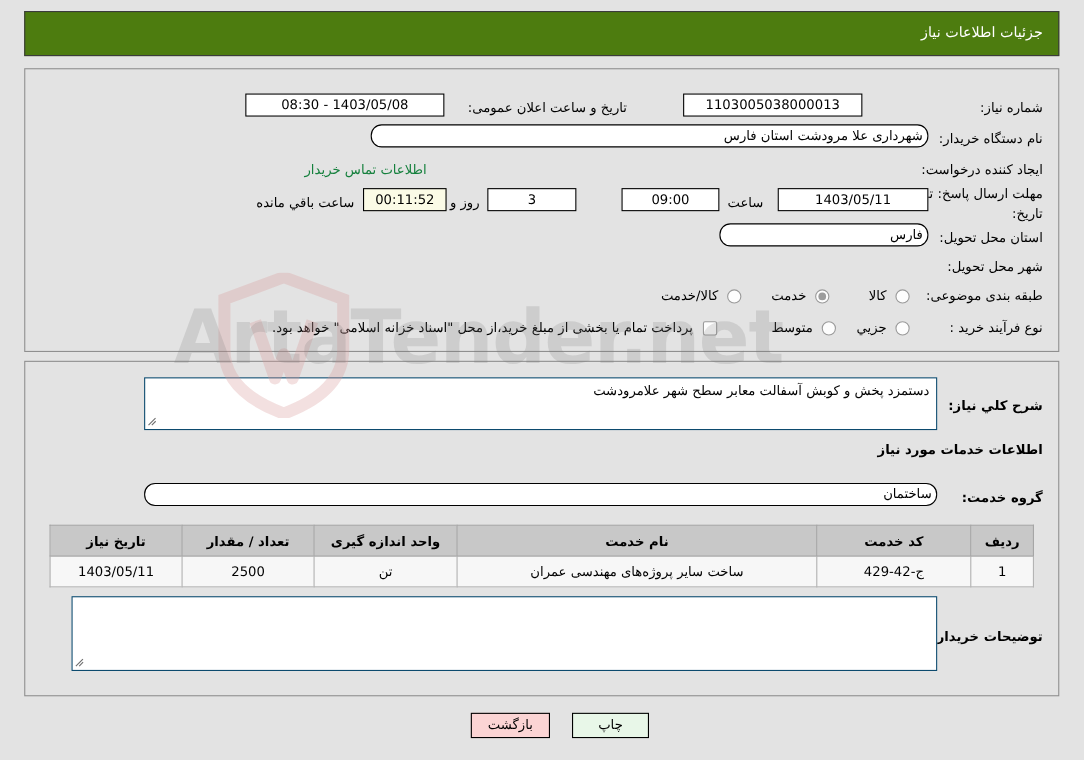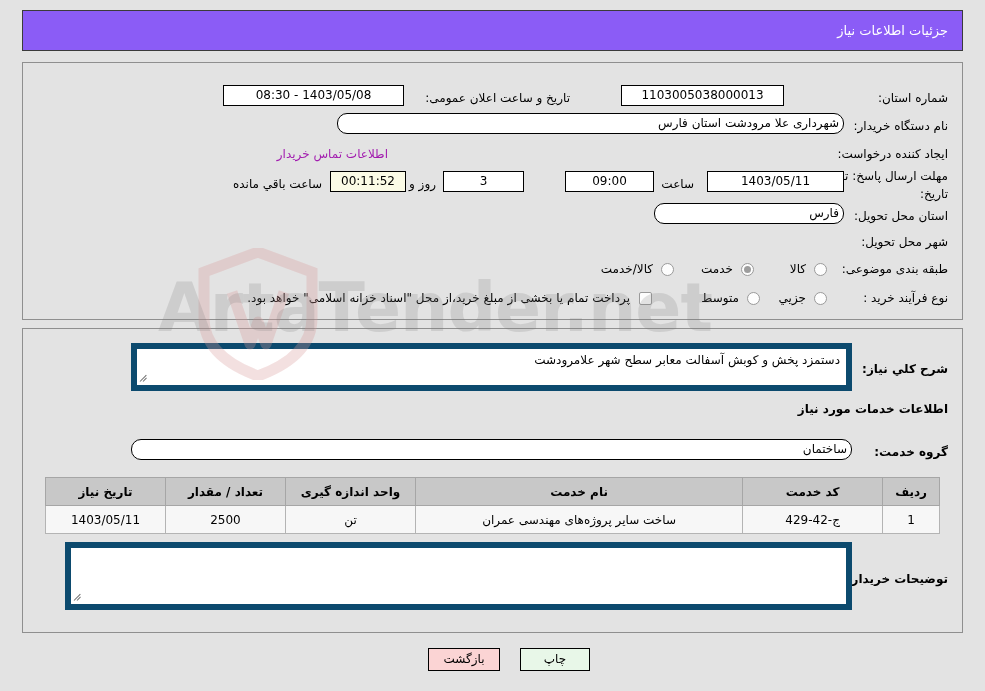--- a/index.html
+++ b/index.html
@@ -55,7 +55,7 @@
     top: 10px;
     width: 941px;
     height: 41px;
-    background: #8b5cf6;
+    background: #4d7c0f;
     border: 1px solid #3b3b3b;
     box-sizing: border-box;
     z-index: 2;

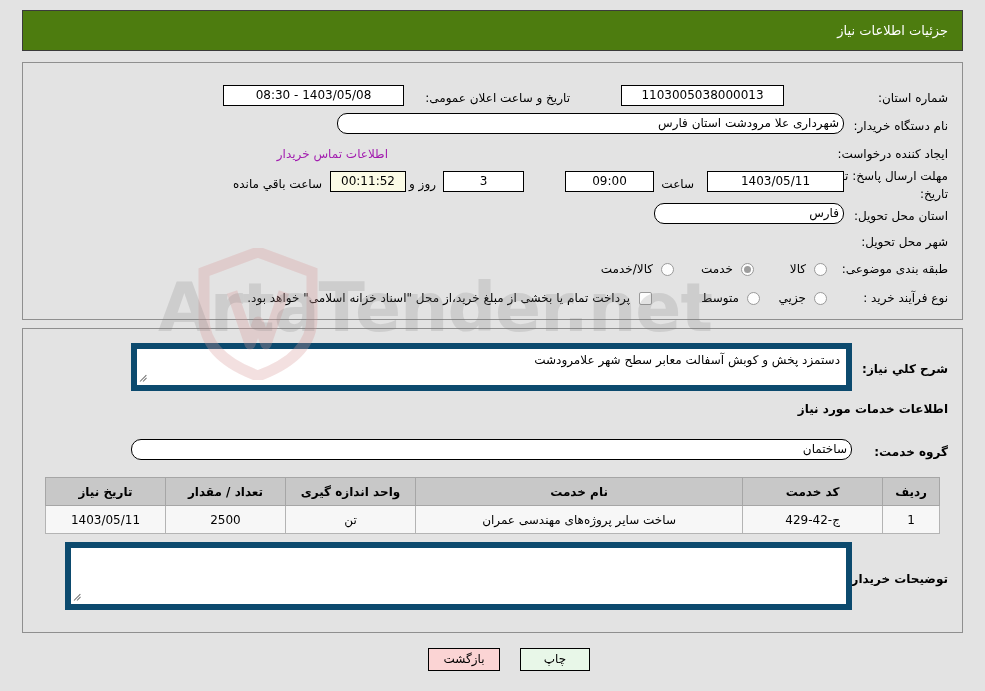--- a/index.html
+++ b/index.html
@@ -244,7 +244,7 @@
 
 <div class="panel" id="panel-top">
 
-  <div class="lbl" style="right:14px; top:28px;">شماره استان:</div>
+  <div class="lbl" style="right:14px; top:28px;">شماره نیاز:</div>
   <div class="fld center" style="right:178px; top:22px; width:163px;">1103005038000013</div>
 
   <div class="lbl" style="right:392px; top:28px;">تاریخ و ساعت اعلان عمومی:</div>

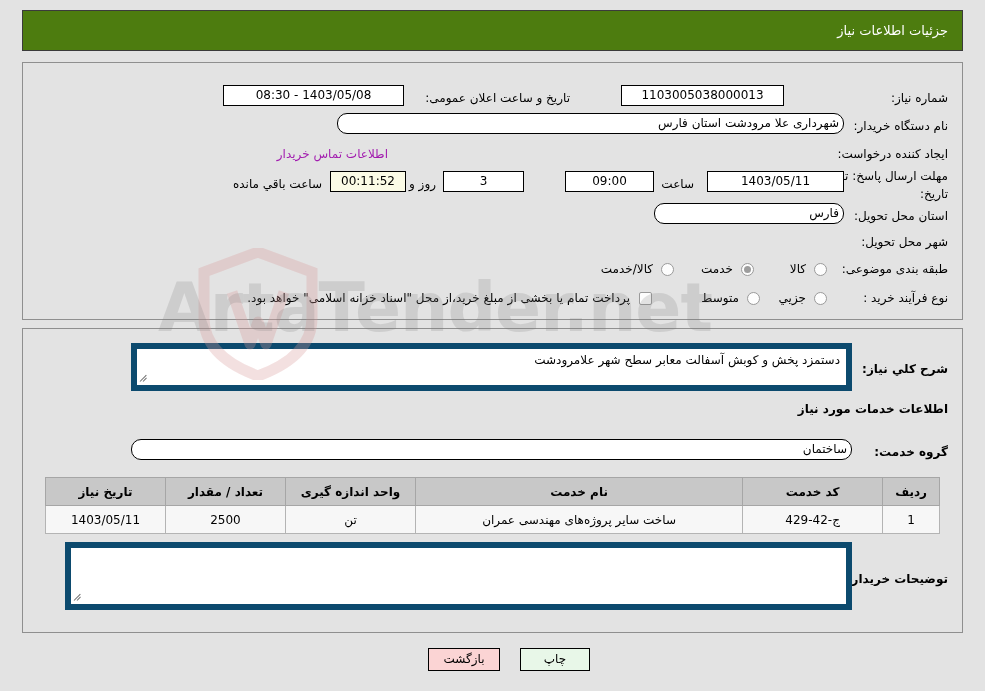--- a/index.html
+++ b/index.html
@@ -107,7 +107,7 @@
 
   .lnk {
     position: absolute;
-    color: #a21caf;
+    color: #15803d;
     font-size: 12px;
     white-space: nowrap;
     cursor: pointer;

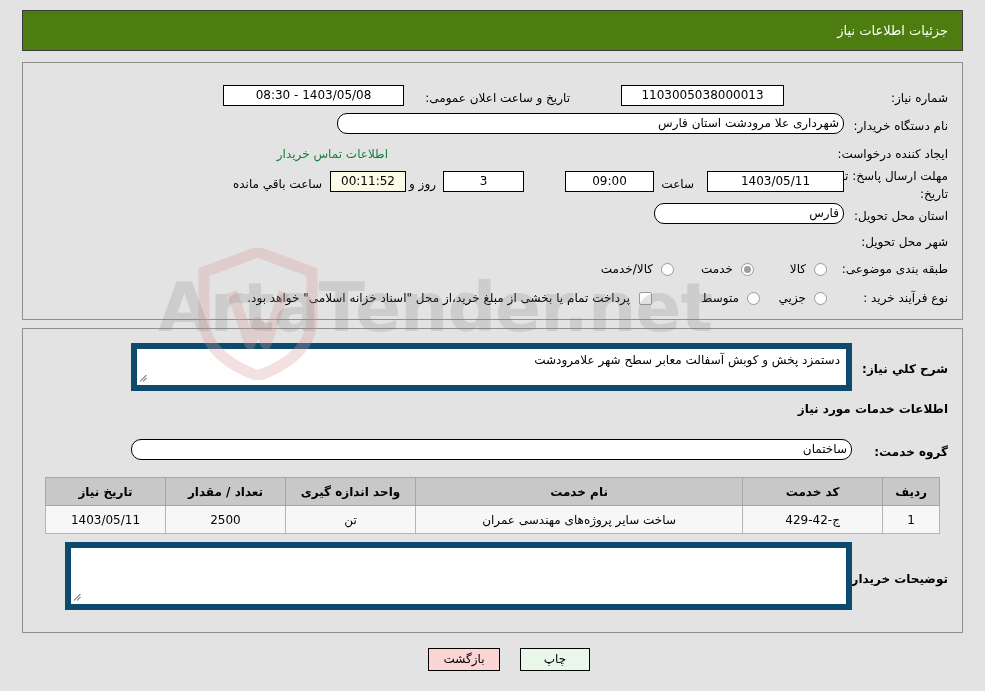--- a/index.html
+++ b/index.html
@@ -145,7 +145,7 @@
   .ta {
     position: absolute;
     background: #ffffff;
-    border: 6px solid #0c4a6e;
+    border: 1px solid #0c4a6e;
     box-sizing: border-box;
     font-size: 12px;
     font-family: "DejaVu Sans", "Liberation Sans", sans-serif;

> [EXERCISE BRIEF] Copy each line of the listing that carries the string "width".

> [RESPONSE TO THE TASK]
     width: 941px;
   <div class="fld center" style="right:178px; top:22px; width:163px;">1103005038000013</div>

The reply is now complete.